令和5年度「流通・物流の効率化・付加価値創出に係る基盤構築事業(百貨店及び取引先等で活用されるEDI等デジタル化に向けた実証事業)」報告書
報告書概要
この報告は、百貨店及び取引先等で活用されるEDI等デジタル化に向けた実証事業について書かれた報告書である。令和5年度に実施された本事業は、前年度の調査で明らかになった百貨店業界におけるEDIの普及や刷新、伝票の標準化といった課題を解決するための実証事業として位置づけられている。事業の基本方針は、百貨店・メーカーの受発注において紙取引やEDI・紙取引併用事業者の取引をデータ化し、業務効率化を図るとともに、少数取引となる取引先の参入を容易にする仕組みの検討である。実施内容は「伝票標準化」「データ連携詳細設計」「EDI普及・刷新」の3つのテーマに区分され、それぞれワーキンググループを組成して検討を進めた。

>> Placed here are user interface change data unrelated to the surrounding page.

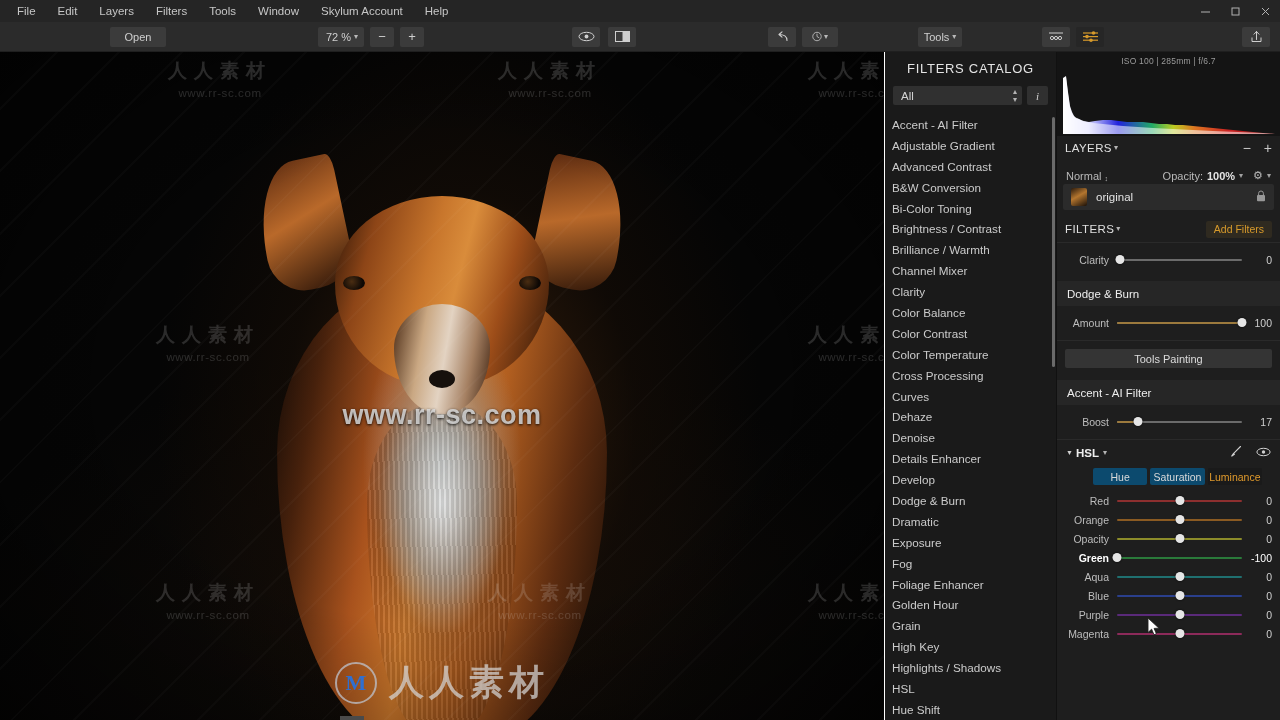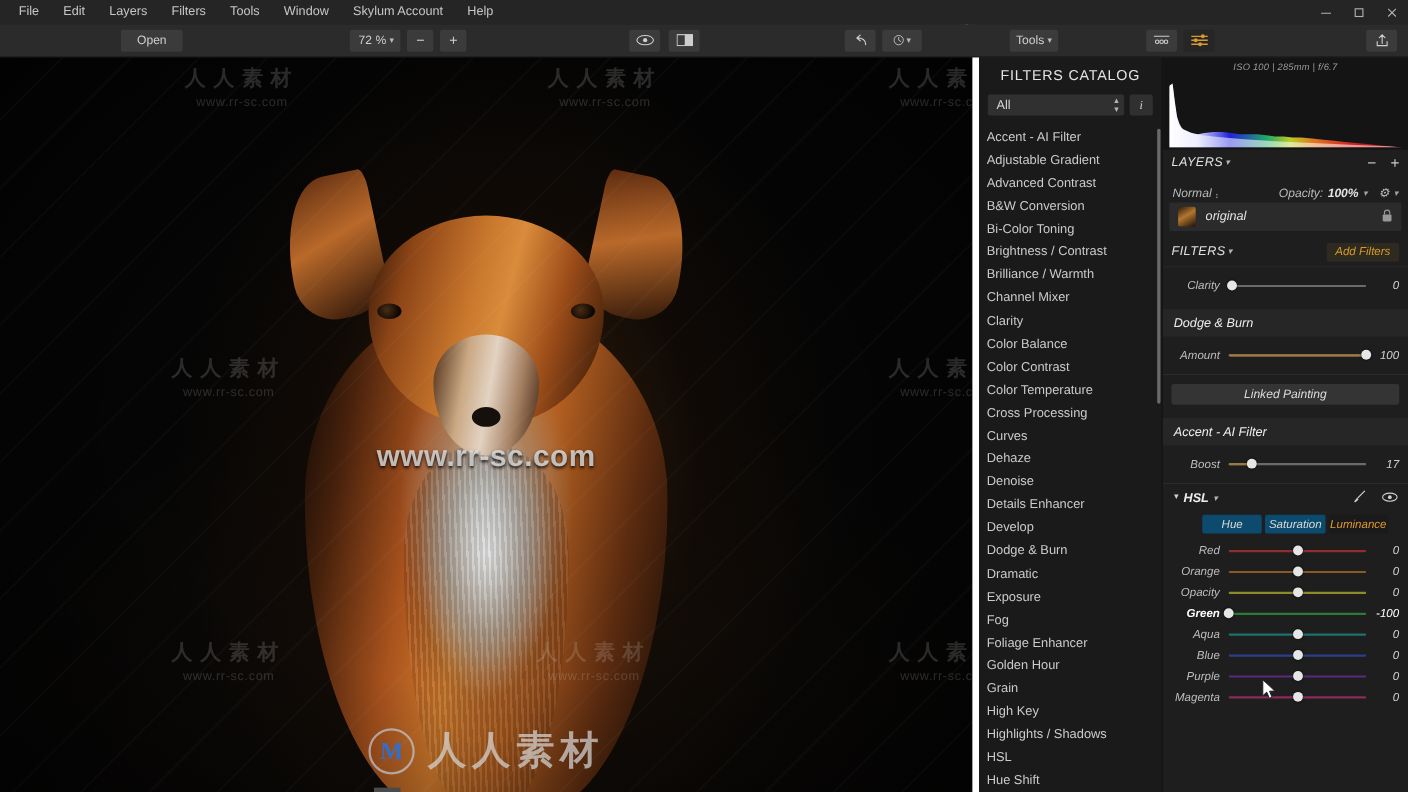"FILTERS CATALOG" .catalog { border-left: 6px solid #ffffff -> 1px solid #ffffff }
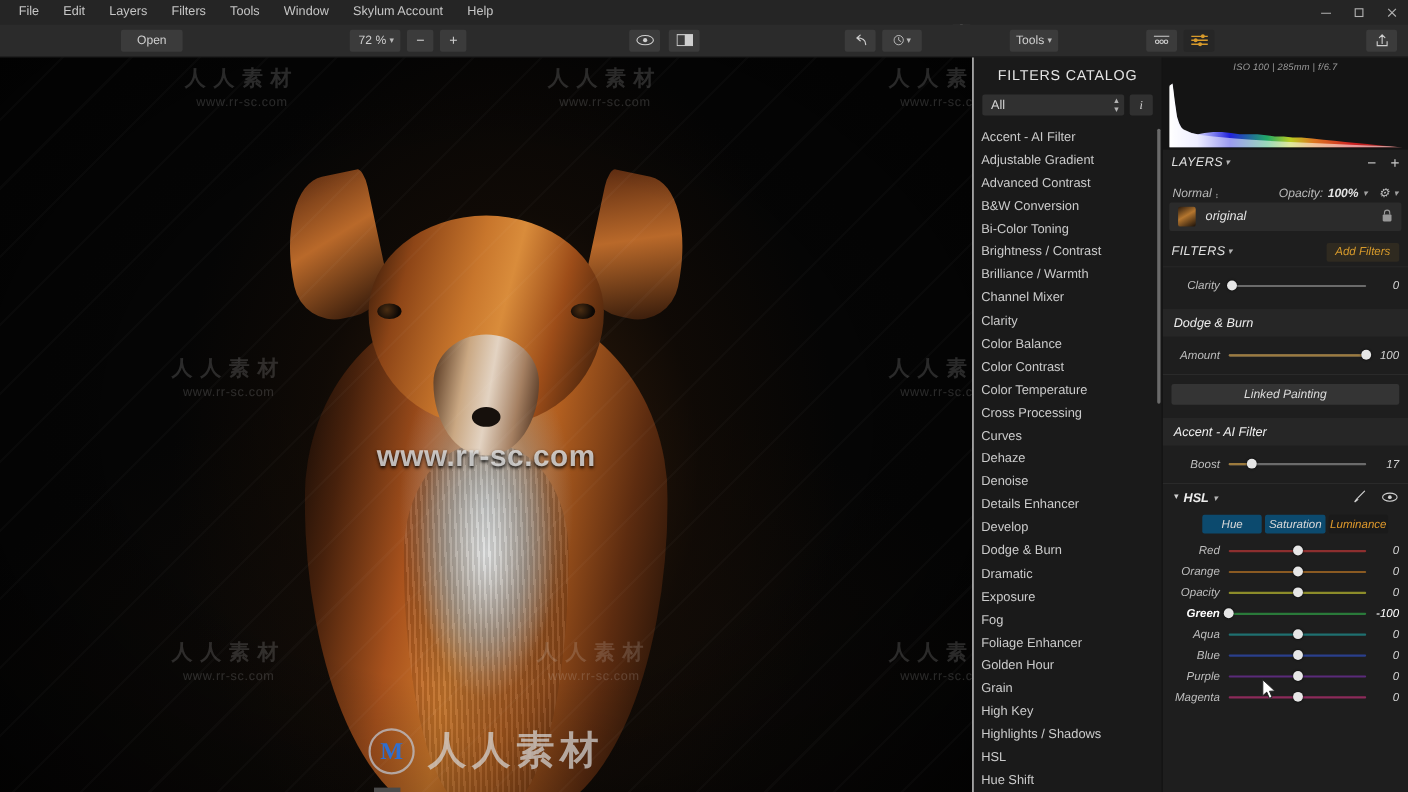"ISO 100 | 285mm |" .rightpanel { font-style: italic -> none }
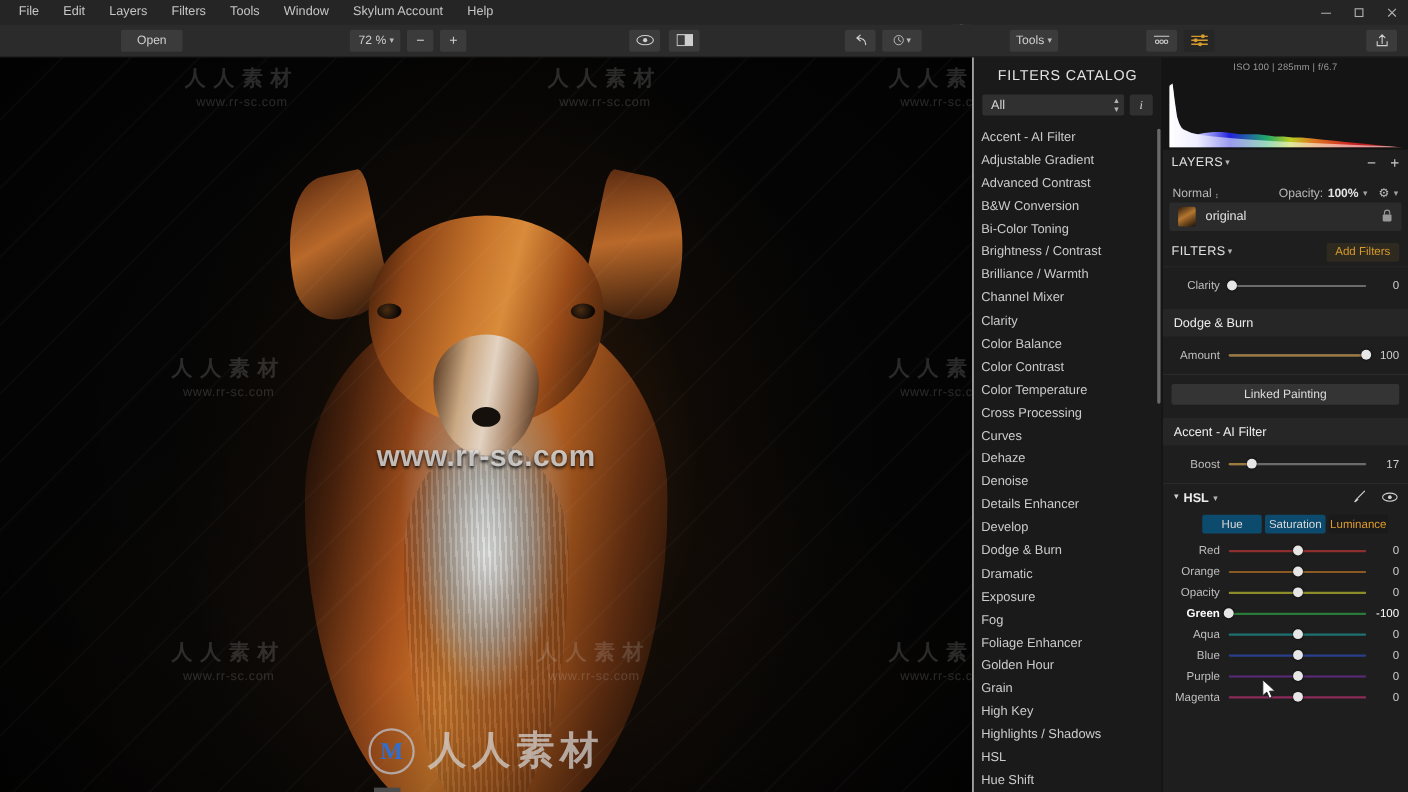"Linked Painting" div.start-painting { text: Linked -> Tools }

伝票標準化では百貨店統一伝票の標準化から取り組み、紙伝票の電子化に向けた課題整理と検証を行った。データ連携詳細設計では、電子化された取引データと物流事業者が必要とする納品伝票等の物流情報を連携させる仕組みを検討した。EDI普及・刷新では、百貨店EDIの今後のあり方やさらなる有効活用方法、共同化・統一化について検討を行った。実証実験を通じて、発注や納品依頼の運用のばらつき、システム投資抑制、商品マスタコードの標準化不足等の課題が明らかとなった。今後の方向性として、百貨店統一伝票運用見直しの浸透、伝票電子化の社会実装、商流・物流手続きのデジタル化推進が示されている。